User interface change data:
☆ ☆ ☆ ☆ ☆ ☆ ☆

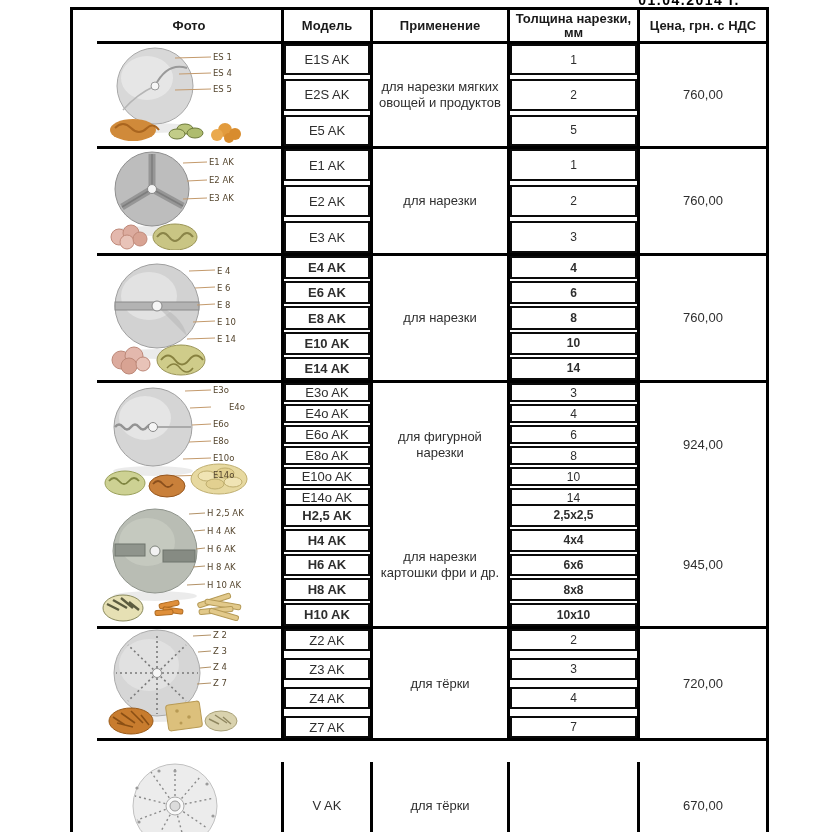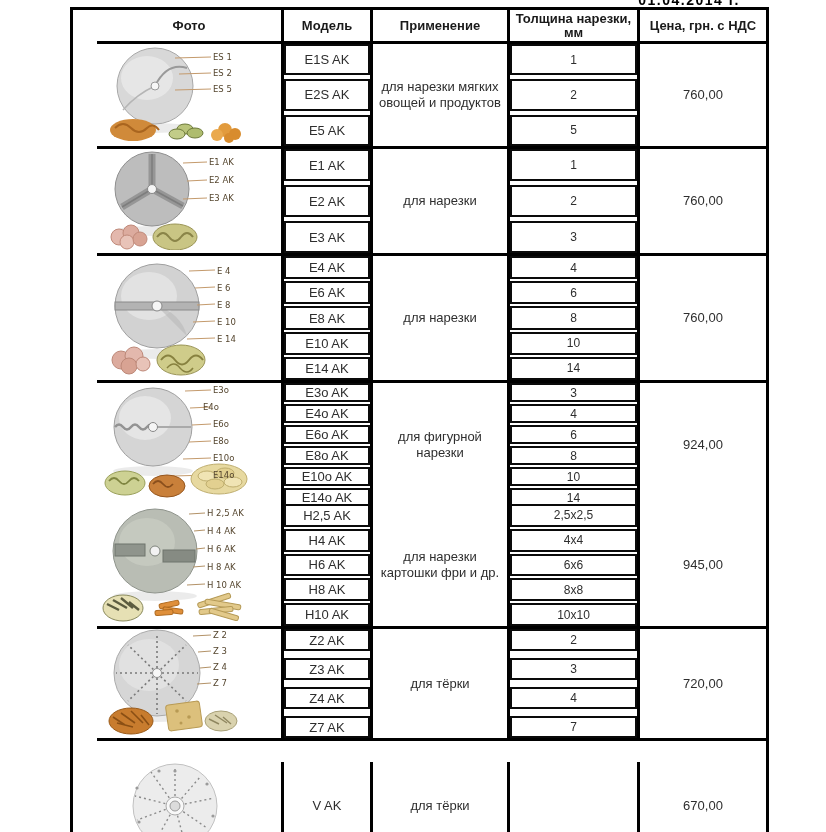--- a/index.html
+++ b/index.html
@@ -9,21 +9,21 @@
     letter-spacing:1.5px;color:#000;white-space:nowrap;}
   .price-table{position:absolute;left:70px;top:7px;border:3px solid #000;border-bottom:none;background:#fff;padding-left:24px;}
   .grow{display:grid;grid-template-columns:187px 89px 137px 130px 126px;border-bottom:3px solid #000;}
   .grow.last{border-bottom:none;}
   .cell{box-sizing:border-box;border-right:3px solid #000;position:relative;background:#fff;}
   .cell:last-child{border-right:none;}
   .hdr .cell{display:flex;align-items:center;justify-content:center;text-align:center;
     font-weight:bold;font-size:13px;line-height:14px;color:#1a1a1a;padding:0 4px;}
   .hdr{height:31px;}
   .c-stack{display:flex;flex-direction:column;padding:0;}
-  .g3{gap:4px;} .g4{gap:7px;} .g5{gap:2px;} .g6{gap:2px;}
+  .g3{gap:4px;} .g4{gap:7px;} .g5{gap:2px;font-weight:bold;} .g6{gap:2px;}
   .sub{flex:1;border:2px solid #0a0a0a;display:flex;align-items:center;justify-content:center;
     font-size:13px;color:#2e2e2e;background:#fff;min-height:0;}
   .c-thick .sub{font-size:12px;}
   .c-center{display:flex;align-items:center;justify-content:center;text-align:center;
     font-size:13px;color:#2e2e2e;padding:0 6px;line-height:16px;}
   .plabel{position:absolute;font-size:8.5px;color:#55462f;white-space:nowrap;line-height:10px;
     font-family:"DejaVu Sans",sans-serif;}
   svg.photo{position:absolute;left:0;top:0;}
   .r1{height:102px;} .r2{height:104px;} .r3{height:124px;} .r4{height:118px;}
   .r5{height:122px;} .r6{height:109px;} .r7{height:88px;margin-top:21px;}
@@ -65,21 +65,21 @@
             <ellipse cx="88" cy="85" rx="8" ry="5" fill="#b9c47a" stroke="#6d7a3a"></ellipse>
             <ellipse cx="98" cy="89" rx="8" ry="5" fill="#aebc6e" stroke="#6d7a3a"></ellipse>
             <ellipse cx="80" cy="90" rx="8" ry="5" fill="#c2cc88" stroke="#6d7a3a"></ellipse>
             <circle cx="128" cy="86" r="7" fill="#e29b3d"></circle>
               <circle cx="138" cy="90" r="6" fill="#d88c2e"></circle>
             <circle cx="120" cy="91" r="6" fill="#eaa94e"></circle>
               <circle cx="132" cy="94" r="5" fill="#d88c2e"></circle>
           </g>
         </svg>
         <span class="plabel" style="left:116px;top:8px">ES 1</span>
-        <span class="plabel" style="left:116px;top:24px">ES 2</span>
+        <span class="plabel" style="left:116px;top:24px">ES 4</span>
         <span class="plabel" style="left:116px;top:40px">ES 5</span>
       </div>
       <div class="cell c-stack g3">
         <div class="sub">E1S AK</div>
         <div class="sub">E2S AK</div>
         <div class="sub">E5 AK</div>
       </div>
       <div class="cell c-center">для нарезки мягких овощей и продуктов</div>
       <div class="cell c-stack c-thick g3">
         <div class="sub">1</div>
@@ -210,21 +210,21 @@
             <ellipse cx="70" cy="103" rx="18" ry="11" fill="#c9803a" stroke="#96561e"></ellipse>
             <path d="M56 101 q5 -6 10 0 q5 6 10 0" fill="none" stroke="#8a4f1c" stroke-width="1.8"></path>
             <ellipse cx="122" cy="96" rx="28" ry="15" fill="#e7d9a0" stroke="#bfae6e"></ellipse>
             <ellipse cx="110" cy="93" rx="9" ry="5" fill="#f0e4b4" stroke="#bfae6e"></ellipse>
             <ellipse cx="128" cy="90" rx="9" ry="5" fill="#e2d090" stroke="#bfae6e"></ellipse>
             <ellipse cx="136" cy="99" rx="9" ry="5" fill="#f0e4b4" stroke="#bfae6e"></ellipse>
             <ellipse cx="118" cy="101" rx="9" ry="5" fill="#e2d090" stroke="#bfae6e"></ellipse>
           </g>
         </svg>
         <span class="plabel" style="left:116px;top:2px">E3o</span>
-        <span class="plabel" style="left:106px;top:19px">E4o</span>
+        <span class="plabel" style="left:132px;top:19px">E4o</span>
         <span class="plabel" style="left:116px;top:36px">E6o</span>
         <span class="plabel" style="left:116px;top:53px">E8o</span>
         <span class="plabel" style="left:116px;top:70px">E10o</span>
         <span class="plabel" style="left:116px;top:87px">E14o</span>
       </div>
       <div class="cell c-stack g6">
         <div class="sub">E3o AK</div>
         <div class="sub">E4o AK</div>
         <div class="sub">E6o AK</div>
         <div class="sub">E8o AK</div>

☆ ☆ ☆ ☆ ☆ ☆ ☆

- **ASSIGNMENT**: Without copying the pictures, transcribe the entries exactly.

- **SOLUTION TO THIS TASK**:
--- a/index.html
+++ b/index.html
@@ -9,21 +9,21 @@
     letter-spacing:1.5px;color:#000;white-space:nowrap;}
   .price-table{position:absolute;left:70px;top:7px;border:3px solid #000;border-bottom:none;background:#fff;padding-left:24px;}
   .grow{display:grid;grid-template-columns:187px 89px 137px 130px 126px;border-bottom:3px solid #000;}
   .grow.last{border-bottom:none;}
   .cell{box-sizing:border-box;border-right:3px solid #000;position:relative;background:#fff;}
   .cell:last-child{border-right:none;}
   .hdr .cell{display:flex;align-items:center;justify-content:center;text-align:center;
     font-weight:bold;font-size:13px;line-height:14px;color:#1a1a1a;padding:0 4px;}
   .hdr{height:31px;}
   .c-stack{display:flex;flex-direction:column;padding:0;}
-  .g3{gap:4px;} .g4{gap:7px;} .g5{gap:2px;} .g6{gap:2px;}
+  .g3{gap:4px;} .g4{gap:7px;} .g5{gap:2px;font-weight:bold;} .g6{gap:2px;}
   .sub{flex:1;border:2px solid #0a0a0a;display:flex;align-items:center;justify-content:center;
     font-size:13px;color:#2e2e2e;background:#fff;min-height:0;}
   .c-thick .sub{font-size:12px;}
   .c-center{display:flex;align-items:center;justify-content:center;text-align:center;
     font-size:13px;color:#2e2e2e;padding:0 6px;line-height:16px;}
   .plabel{position:absolute;font-size:8.5px;color:#55462f;white-space:nowrap;line-height:10px;
     font-family:"DejaVu Sans",sans-serif;}
   svg.photo{position:absolute;left:0;top:0;}
   .r1{height:102px;} .r2{height:104px;} .r3{height:124px;} .r4{height:118px;}
   .r5{height:122px;} .r6{height:109px;} .r7{height:88px;margin-top:21px;}
@@ -65,21 +65,21 @@
             <ellipse cx="88" cy="85" rx="8" ry="5" fill="#b9c47a" stroke="#6d7a3a"></ellipse>
             <ellipse cx="98" cy="89" rx="8" ry="5" fill="#aebc6e" stroke="#6d7a3a"></ellipse>
             <ellipse cx="80" cy="90" rx="8" ry="5" fill="#c2cc88" stroke="#6d7a3a"></ellipse>
             <circle cx="128" cy="86" r="7" fill="#e29b3d"></circle>
               <circle cx="138" cy="90" r="6" fill="#d88c2e"></circle>
             <circle cx="120" cy="91" r="6" fill="#eaa94e"></circle>
               <circle cx="132" cy="94" r="5" fill="#d88c2e"></circle>
           </g>
         </svg>
         <span class="plabel" style="left:116px;top:8px">ES 1</span>
-        <span class="plabel" style="left:116px;top:24px">ES 2</span>
+        <span class="plabel" style="left:116px;top:24px">ES 4</span>
         <span class="plabel" style="left:116px;top:40px">ES 5</span>
       </div>
       <div class="cell c-stack g3">
         <div class="sub">E1S AK</div>
         <div class="sub">E2S AK</div>
         <div class="sub">E5 AK</div>
       </div>
       <div class="cell c-center">для нарезки мягких овощей и продуктов</div>
       <div class="cell c-stack c-thick g3">
         <div class="sub">1</div>
@@ -210,21 +210,21 @@
             <ellipse cx="70" cy="103" rx="18" ry="11" fill="#c9803a" stroke="#96561e"></ellipse>
             <path d="M56 101 q5 -6 10 0 q5 6 10 0" fill="none" stroke="#8a4f1c" stroke-width="1.8"></path>
             <ellipse cx="122" cy="96" rx="28" ry="15" fill="#e7d9a0" stroke="#bfae6e"></ellipse>
             <ellipse cx="110" cy="93" rx="9" ry="5" fill="#f0e4b4" stroke="#bfae6e"></ellipse>
             <ellipse cx="128" cy="90" rx="9" ry="5" fill="#e2d090" stroke="#bfae6e"></ellipse>
             <ellipse cx="136" cy="99" rx="9" ry="5" fill="#f0e4b4" stroke="#bfae6e"></ellipse>
             <ellipse cx="118" cy="101" rx="9" ry="5" fill="#e2d090" stroke="#bfae6e"></ellipse>
           </g>
         </svg>
         <span class="plabel" style="left:116px;top:2px">E3o</span>
-        <span class="plabel" style="left:106px;top:19px">E4o</span>
+        <span class="plabel" style="left:132px;top:19px">E4o</span>
         <span class="plabel" style="left:116px;top:36px">E6o</span>
         <span class="plabel" style="left:116px;top:53px">E8o</span>
         <span class="plabel" style="left:116px;top:70px">E10o</span>
         <span class="plabel" style="left:116px;top:87px">E14o</span>
       </div>
       <div class="cell c-stack g6">
         <div class="sub">E3o AK</div>
         <div class="sub">E4o AK</div>
         <div class="sub">E6o AK</div>
         <div class="sub">E8o AK</div>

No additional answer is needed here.